▼
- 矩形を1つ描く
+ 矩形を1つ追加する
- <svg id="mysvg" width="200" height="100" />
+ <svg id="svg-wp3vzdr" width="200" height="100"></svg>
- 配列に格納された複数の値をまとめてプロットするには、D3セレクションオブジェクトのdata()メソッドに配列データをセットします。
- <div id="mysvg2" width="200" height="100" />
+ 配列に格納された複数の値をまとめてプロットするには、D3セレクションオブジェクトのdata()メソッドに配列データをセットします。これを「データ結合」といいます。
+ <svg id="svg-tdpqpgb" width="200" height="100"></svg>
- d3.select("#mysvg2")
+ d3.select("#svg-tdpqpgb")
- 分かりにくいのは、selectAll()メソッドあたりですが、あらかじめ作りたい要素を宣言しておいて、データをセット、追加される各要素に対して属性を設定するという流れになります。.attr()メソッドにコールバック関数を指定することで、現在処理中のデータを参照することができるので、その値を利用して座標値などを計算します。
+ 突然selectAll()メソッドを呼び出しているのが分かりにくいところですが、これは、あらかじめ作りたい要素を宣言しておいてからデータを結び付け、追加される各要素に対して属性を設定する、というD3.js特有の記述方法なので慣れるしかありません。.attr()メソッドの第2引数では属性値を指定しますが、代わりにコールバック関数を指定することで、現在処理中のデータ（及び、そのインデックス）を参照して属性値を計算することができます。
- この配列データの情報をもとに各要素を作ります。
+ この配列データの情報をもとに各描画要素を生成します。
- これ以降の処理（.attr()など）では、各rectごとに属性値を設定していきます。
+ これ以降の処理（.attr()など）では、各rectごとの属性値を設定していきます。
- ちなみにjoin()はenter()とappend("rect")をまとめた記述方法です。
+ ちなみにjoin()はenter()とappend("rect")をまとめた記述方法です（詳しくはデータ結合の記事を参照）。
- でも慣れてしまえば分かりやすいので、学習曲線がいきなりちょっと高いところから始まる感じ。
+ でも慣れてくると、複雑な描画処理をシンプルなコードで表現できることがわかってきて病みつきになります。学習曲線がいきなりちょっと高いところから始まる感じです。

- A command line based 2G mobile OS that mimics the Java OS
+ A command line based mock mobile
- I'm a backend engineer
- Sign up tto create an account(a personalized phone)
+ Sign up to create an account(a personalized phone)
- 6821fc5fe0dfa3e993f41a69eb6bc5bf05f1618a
▲
| Task goal |
Within the material, find all lines that hold the word "create" and show them.

| Exercise response |
- Sign up tto create an account(a personalized phone)
+ Sign up to create an account(a personalized phone)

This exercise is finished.